__Itemized modification records__:
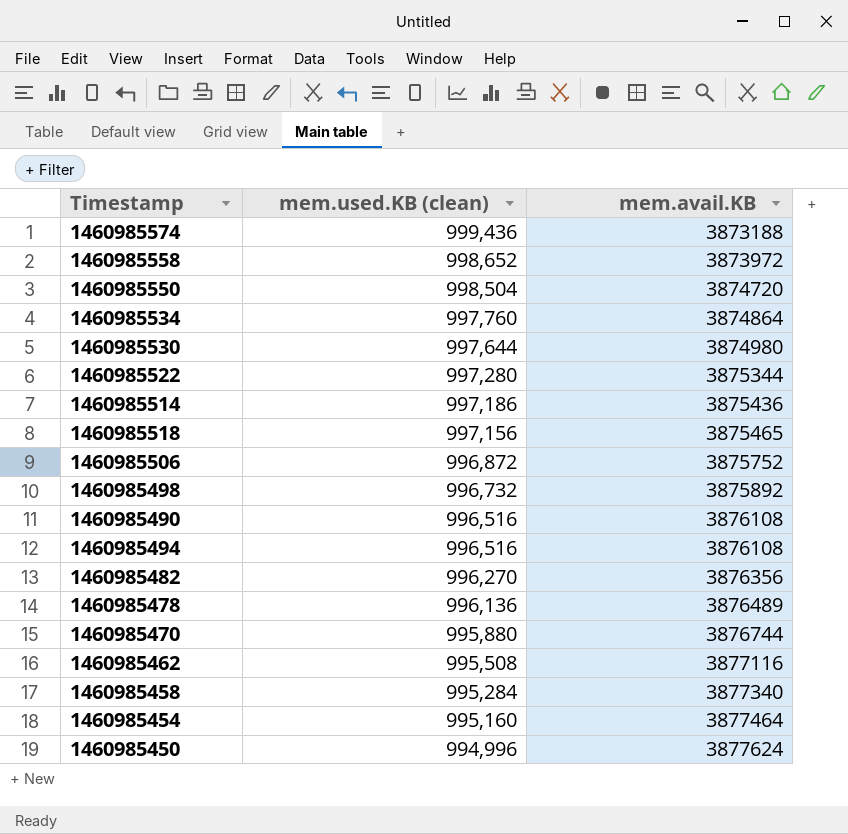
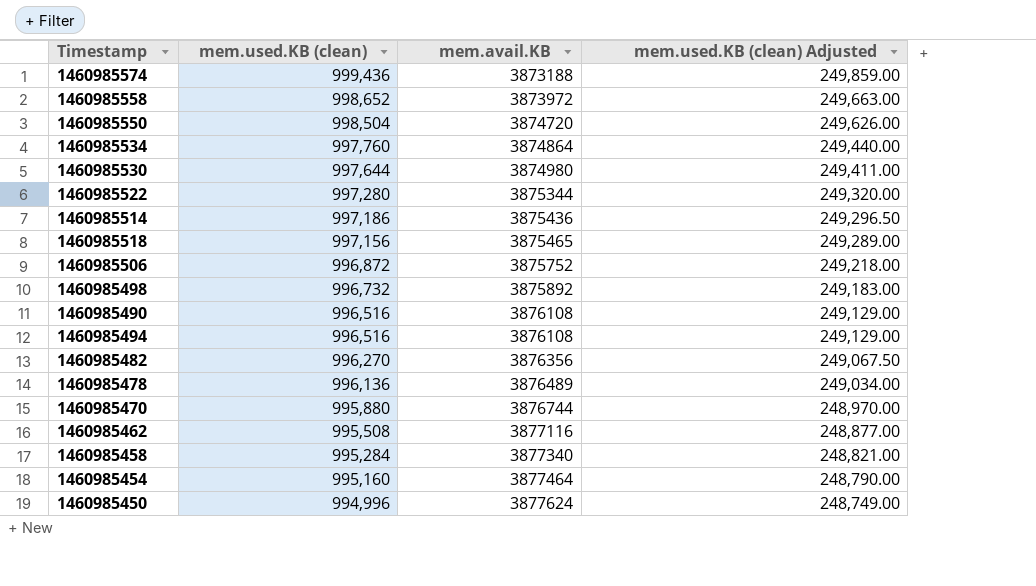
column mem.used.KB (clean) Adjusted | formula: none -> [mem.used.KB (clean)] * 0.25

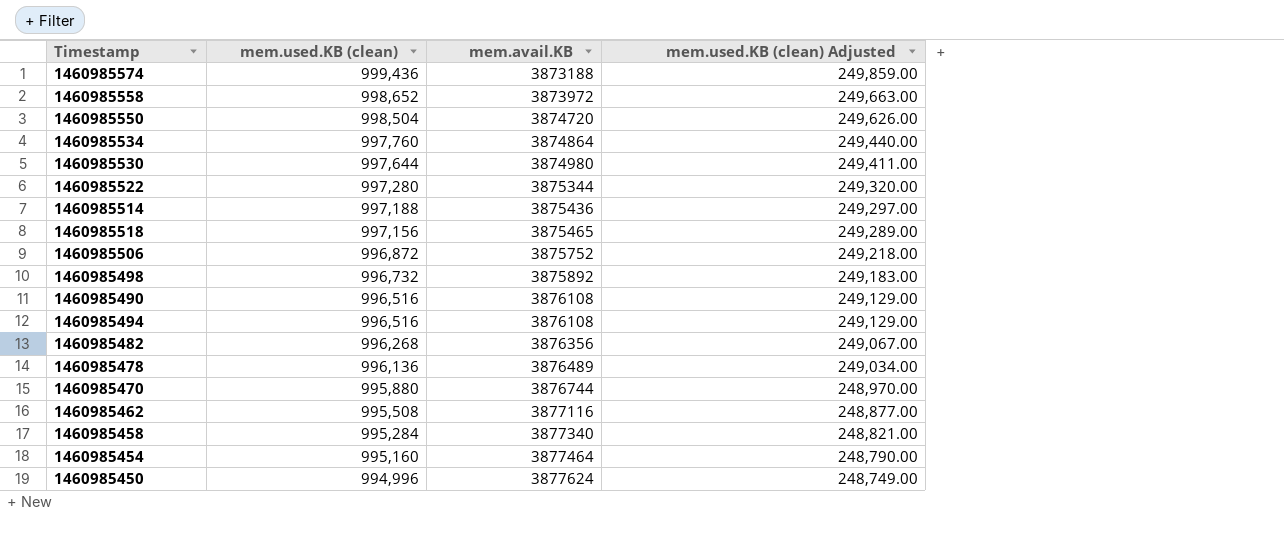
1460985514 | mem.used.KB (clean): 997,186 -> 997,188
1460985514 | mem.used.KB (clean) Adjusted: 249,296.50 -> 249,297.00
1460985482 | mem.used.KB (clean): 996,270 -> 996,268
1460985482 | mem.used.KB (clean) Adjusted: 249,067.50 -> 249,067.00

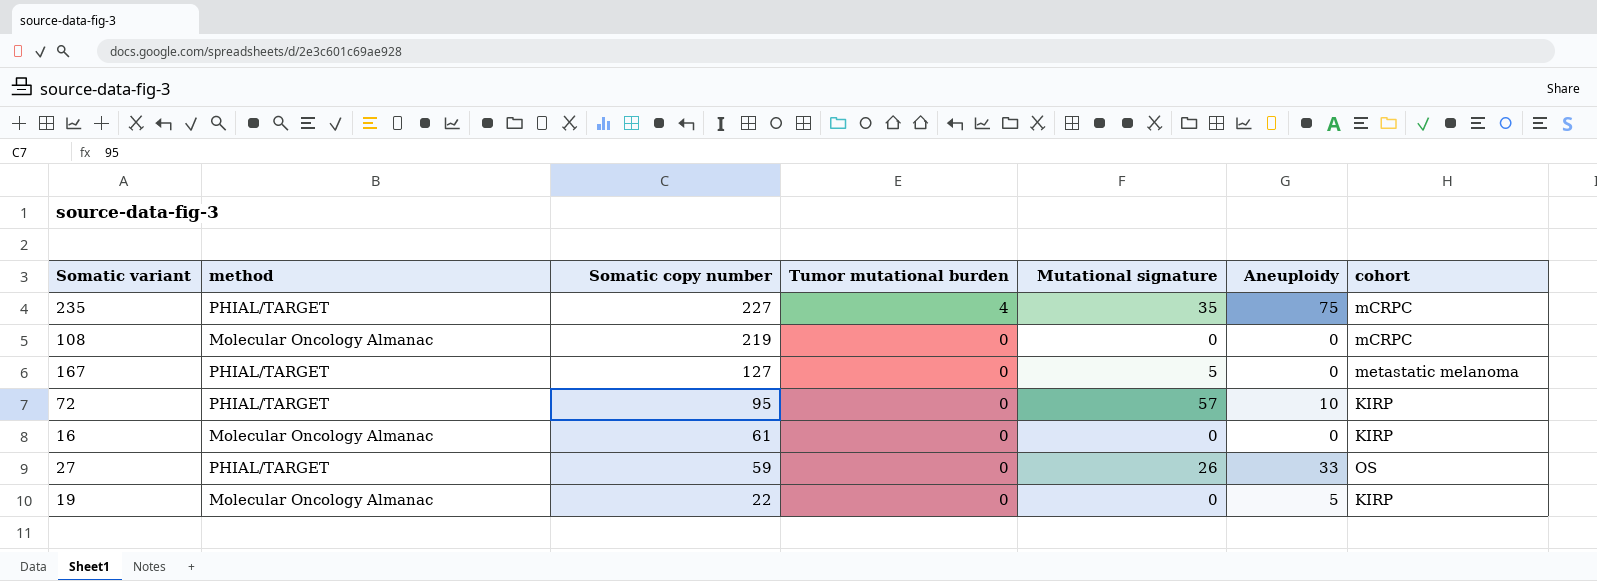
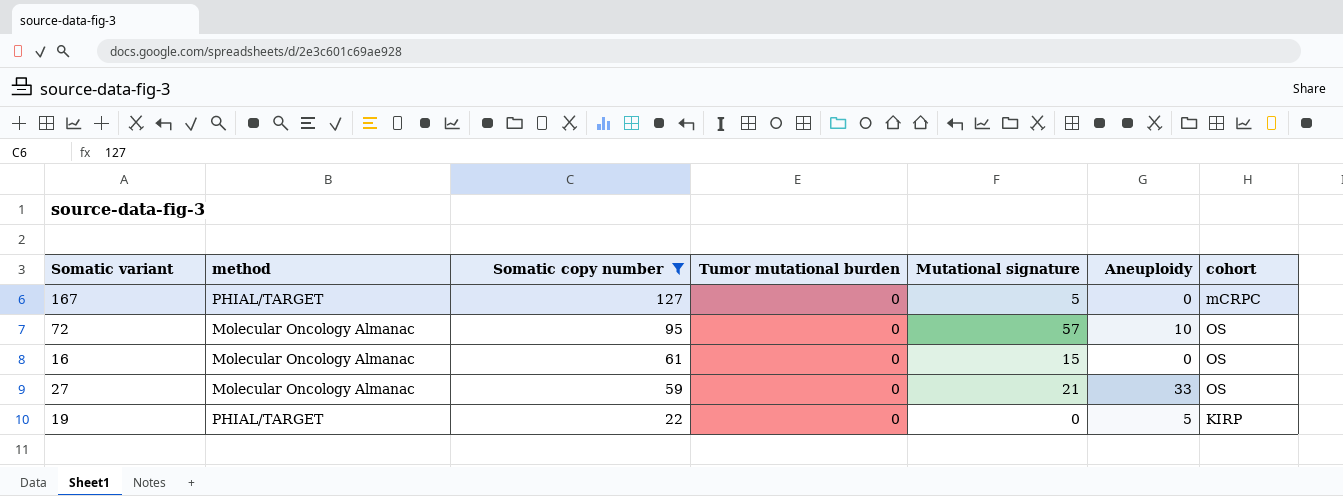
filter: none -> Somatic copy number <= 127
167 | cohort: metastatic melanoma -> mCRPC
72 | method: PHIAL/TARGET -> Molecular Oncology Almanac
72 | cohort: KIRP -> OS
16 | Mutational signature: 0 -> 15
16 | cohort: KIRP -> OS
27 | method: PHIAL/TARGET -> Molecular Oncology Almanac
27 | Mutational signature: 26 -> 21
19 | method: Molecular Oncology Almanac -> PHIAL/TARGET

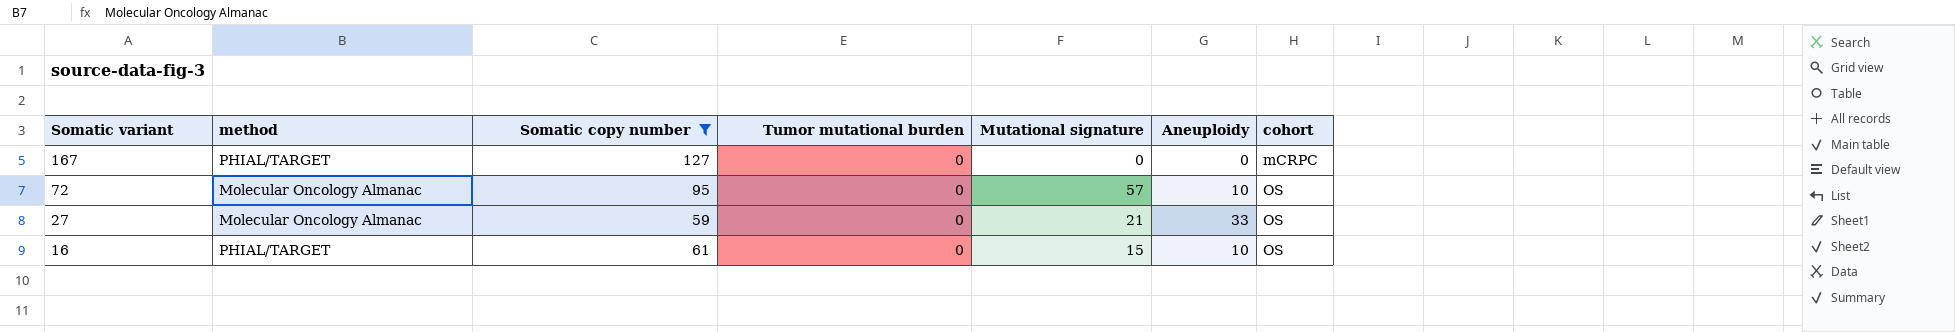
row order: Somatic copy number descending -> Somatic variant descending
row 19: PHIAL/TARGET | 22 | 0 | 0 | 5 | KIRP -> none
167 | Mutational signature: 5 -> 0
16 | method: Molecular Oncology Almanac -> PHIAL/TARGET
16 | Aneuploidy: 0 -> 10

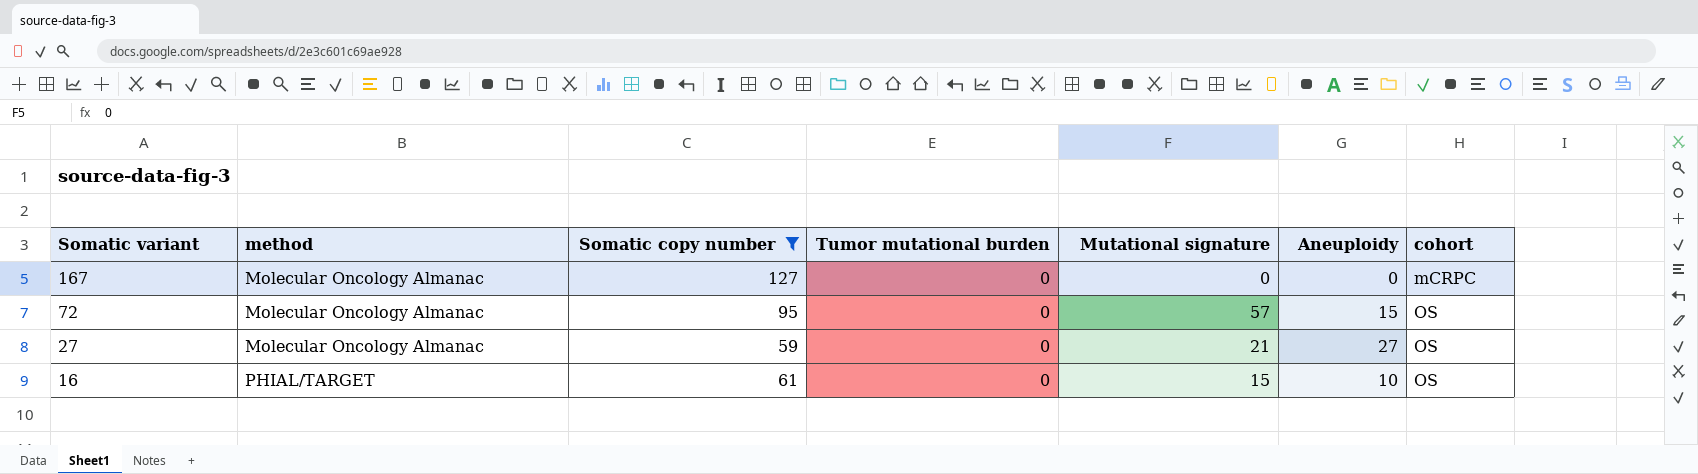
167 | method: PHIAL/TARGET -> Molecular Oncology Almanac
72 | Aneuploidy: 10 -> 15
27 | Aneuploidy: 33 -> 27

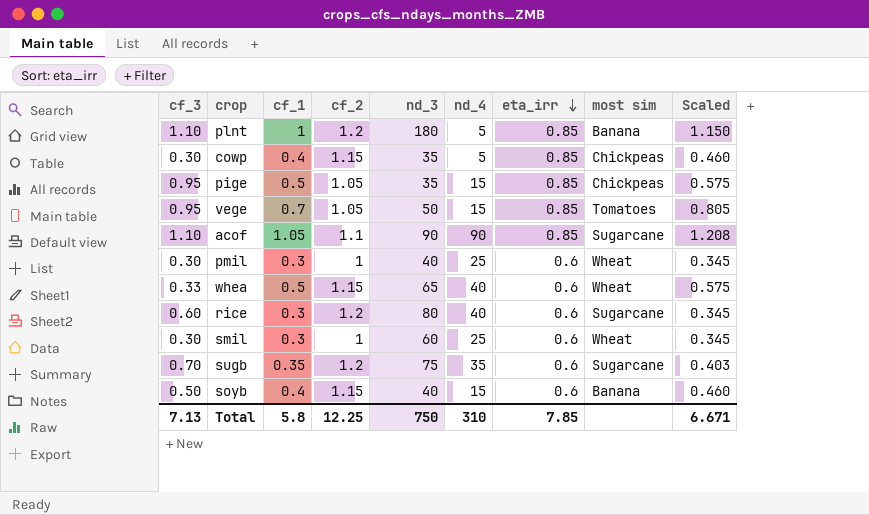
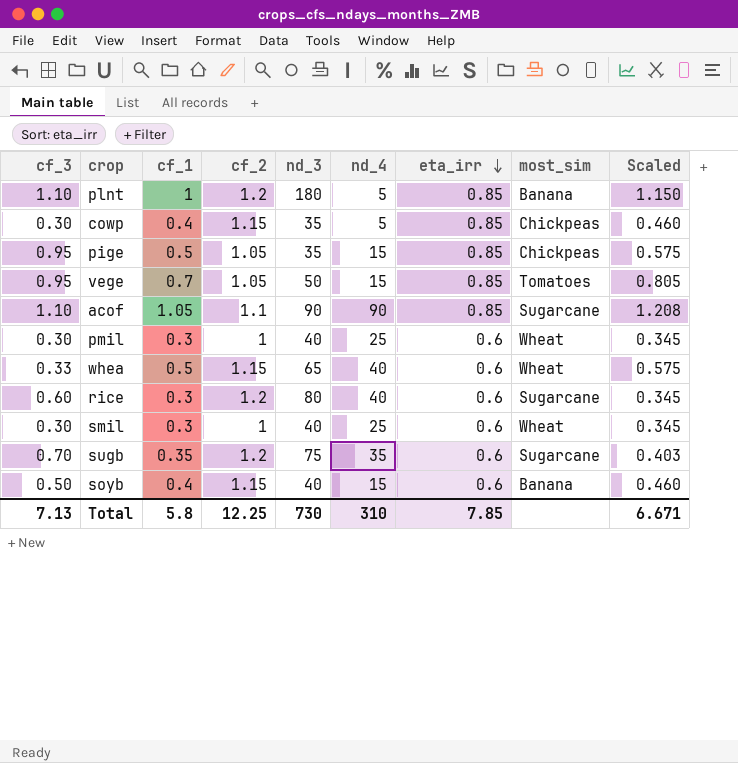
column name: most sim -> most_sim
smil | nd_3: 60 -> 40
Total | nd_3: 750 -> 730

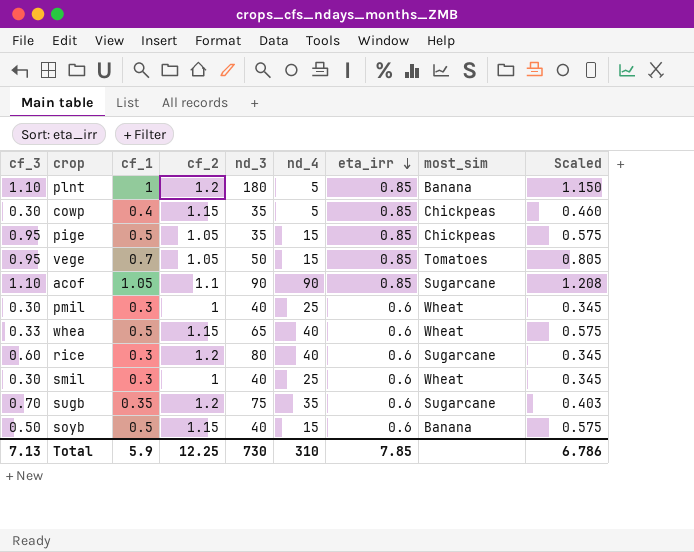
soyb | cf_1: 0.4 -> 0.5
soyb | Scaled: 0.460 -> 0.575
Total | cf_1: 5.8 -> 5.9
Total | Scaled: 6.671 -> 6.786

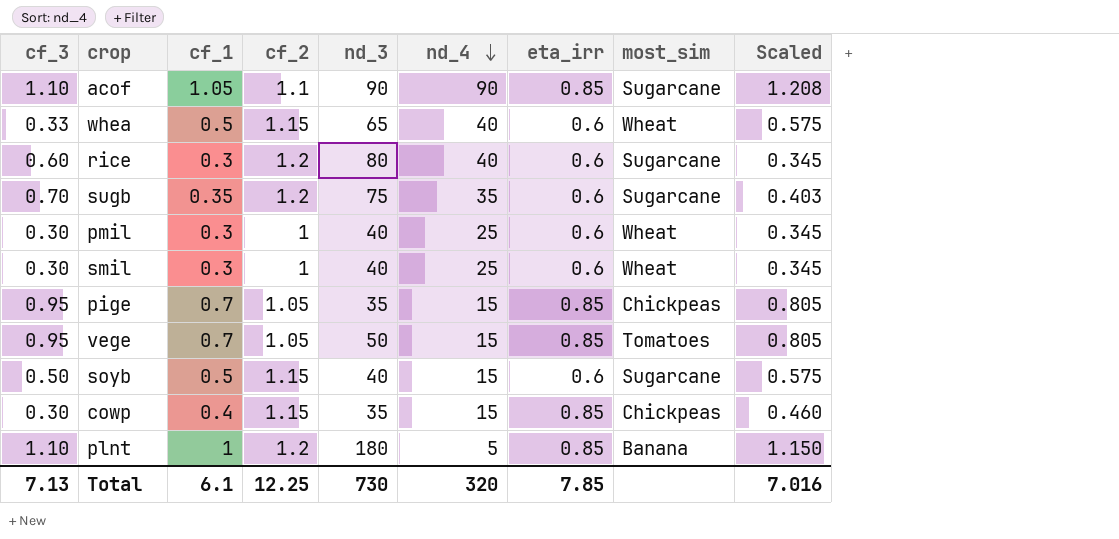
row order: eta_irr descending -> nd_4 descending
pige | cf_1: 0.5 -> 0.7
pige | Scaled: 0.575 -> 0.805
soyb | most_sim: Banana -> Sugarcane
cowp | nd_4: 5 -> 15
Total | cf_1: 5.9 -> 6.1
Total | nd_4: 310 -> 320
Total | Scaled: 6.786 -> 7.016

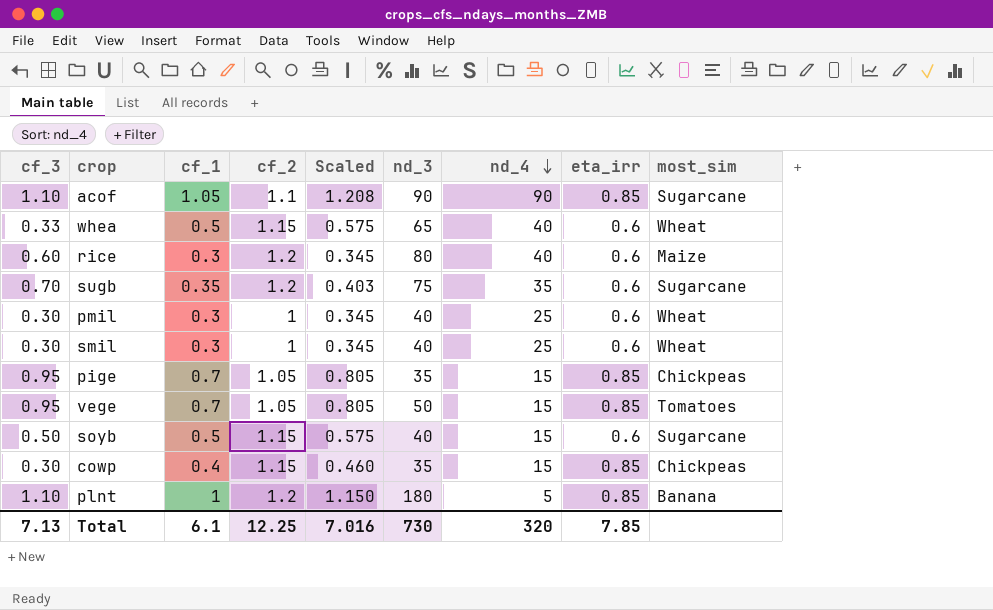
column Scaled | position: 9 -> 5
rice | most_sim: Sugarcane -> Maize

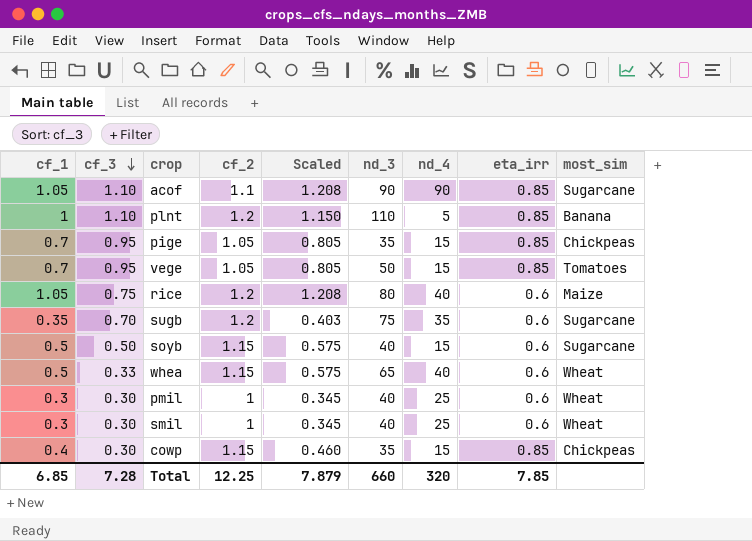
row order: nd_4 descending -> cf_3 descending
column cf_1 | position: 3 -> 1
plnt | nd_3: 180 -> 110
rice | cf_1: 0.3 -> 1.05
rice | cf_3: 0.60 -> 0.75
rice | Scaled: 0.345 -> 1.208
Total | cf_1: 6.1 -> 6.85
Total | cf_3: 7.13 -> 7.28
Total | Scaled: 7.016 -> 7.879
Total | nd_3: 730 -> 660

__Activity__: Locate the word "number" in the records and collect each line it appears in.

__Exercise response__:
filter: none -> Somatic copy number <= 127
row order: Somatic copy number descending -> Somatic variant descending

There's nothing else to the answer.